Putin and the european chaos
They were all grossly wrong, those who predicted a collapse in Russian oil production. Putin effectively defied all forecasts because, with 10.8 million barrels/day (mb/d) pumped last July, Russian oil production is almost at the level of 11 mb/d last January, i.e. before the war. In fact, it has been three months since this production recovered significantly from the air pocket suffered in the months following the outbreak of the conflict, as Russia replaced its good European refiner customers with other markets.

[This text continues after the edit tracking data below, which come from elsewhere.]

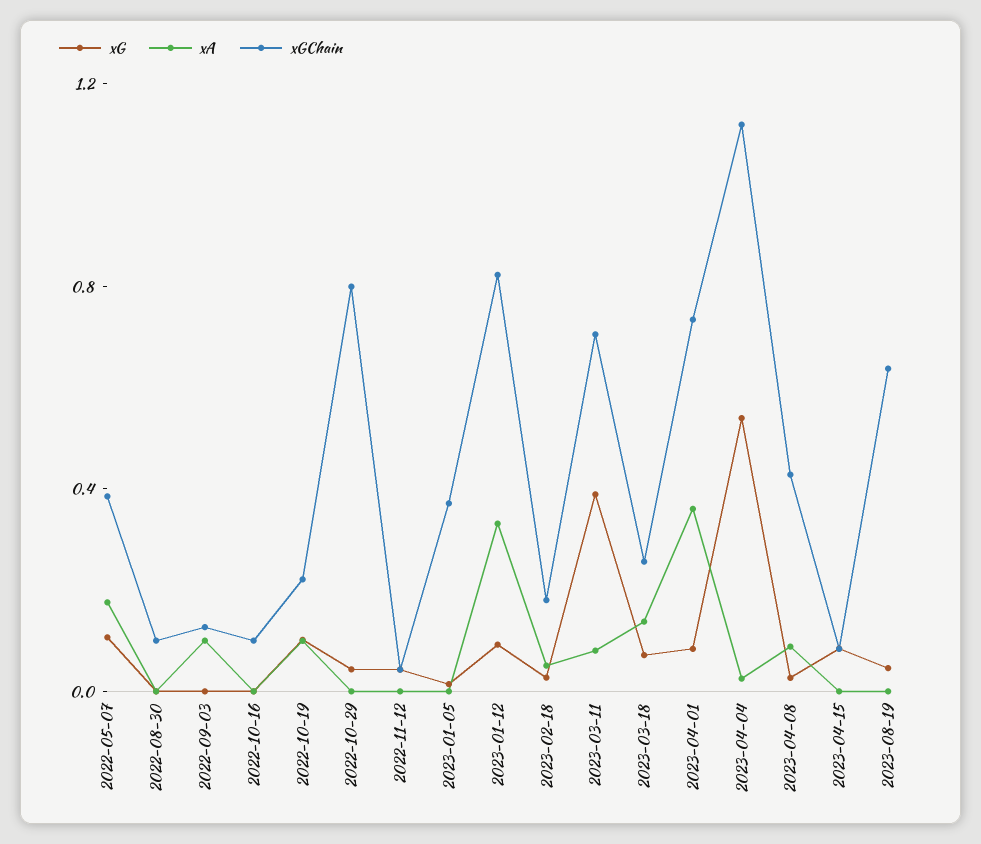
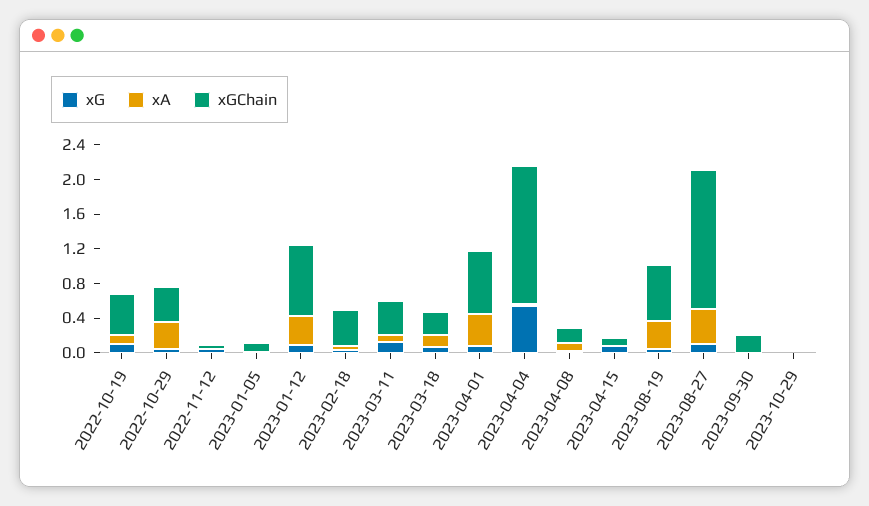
xG, 2022-05-07: 0.1 -> none
xA, 2022-05-07: 0.2 -> none
xGChain, 2022-05-07: 0.4 -> none
xG, 2022-08-30: 0 -> none
xA, 2022-08-30: 0 -> none
xGChain, 2022-08-30: 0.1 -> none
xG, 2022-09-03: 0 -> none
xA, 2022-09-03: 0.1 -> none
xGChain, 2022-09-03: 0.1 -> none
xG, 2022-10-16: 0 -> none
xA, 2022-10-16: 0 -> none
xGChain, 2022-10-16: 0.1 -> none
xGChain, 2022-10-19: 0.2 -> 0.5
xA, 2022-10-29: 0 -> 0.3
xGChain, 2022-10-29: 0.8 -> 0.4
xGChain, 2023-01-05: 0.4 -> 0.1
xGChain, 2023-02-18: 0.2 -> 0.4
xG, 2023-03-11: 0.4 -> 0.1
xGChain, 2023-03-11: 0.7 -> 0.4
xGChain, 2023-04-04: 1.1 -> 1.6
xGChain, 2023-04-08: 0.4 -> 0.2
xA, 2023-08-19: 0 -> 0.3
xG, 2023-08-27: none -> 0.1
xA, 2023-08-27: none -> 0.4
xGChain, 2023-08-27: none -> 1.6
xG, 2023-09-30: none -> 0
xA, 2023-09-30: none -> 0
xGChain, 2023-09-30: none -> 0.2
xG, 2023-10-29: none -> 0
xA, 2023-10-29: none -> 0
xGChain, 2023-10-29: none -> 0

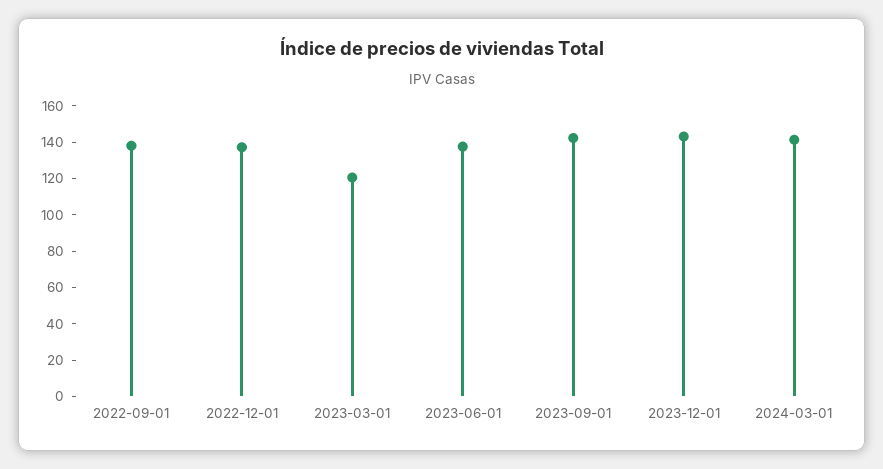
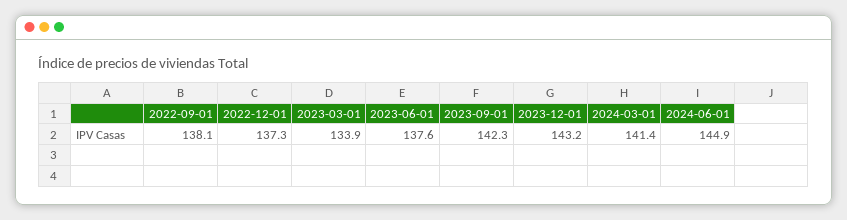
2023-03-01: 120 -> 133.9
2024-06-01: none -> 144.9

Asia in general and India in particular, but also the Middle East and Turkey represent the new markets, even if certain European buyers persist in their purchases of Russian oil while waiting for the point of no return of European sanctions taking place next November. Moscow no longer even bothers to offer discounts – which were massive during the winter in order to attract new customers – as the country now seems sure of its trajectory. True the context is globally very tense in terms of energy supply from which Russian leaders benefit greatly. To achieve this, Russian exporters can count on the emergence of new “traders” based in the Middle East and in certain Asian countries who sell – at juicy margins – Russian crude to eager buyers.
However, what honesty obliges to qualify as a Russian success is not so much economic and financial as above all political. The West – for its part – has completely failed to convince OPEC+ (the Organization of Exporting Countries and its allies) to withdraw from their alliance with Russia since the very opposite actually happened. Led by the supposed preferred allies of the West, namely Saudi Arabia and the United Arab Emirates, this organization only symbolically raised the oil production of its member nations, as a scathing and humiliating disavowal to the President Biden who had purposely taken a pilgrimage to Riyadh to pay a contested and a questionable tribute to MBS.
In the end, this oil revenue cash tap, which has recovered well, gives Putin a margin of leeway, who can therefore afford to sacrifice a significant part of its gas revenues by restricting his sales to Europe. It’s simple: Russia has recently garnered so much oil revenue, it has been selling so much oil, that it can afford retaliatory measures on natural gas against Europeans who – although remaining determined – are nevertheless barely aware of the disasters awaiting them. Our electricity consumption prices will inevitably rise by around 60 to 80%, or even double in some European countries. Very soon, our leaders will be faced with impossible choices because the devastation caused to the various European economies by this unprecedented escalation in energy prices will be extraordinarily painful.
Whatever the angle of analysis, Vladimir Putin is on the way to winning this energy war. His victory is difficult to dispute on multiple fronts, while hundreds of millions received daily by Russia from its oil sales ensure the support of his population.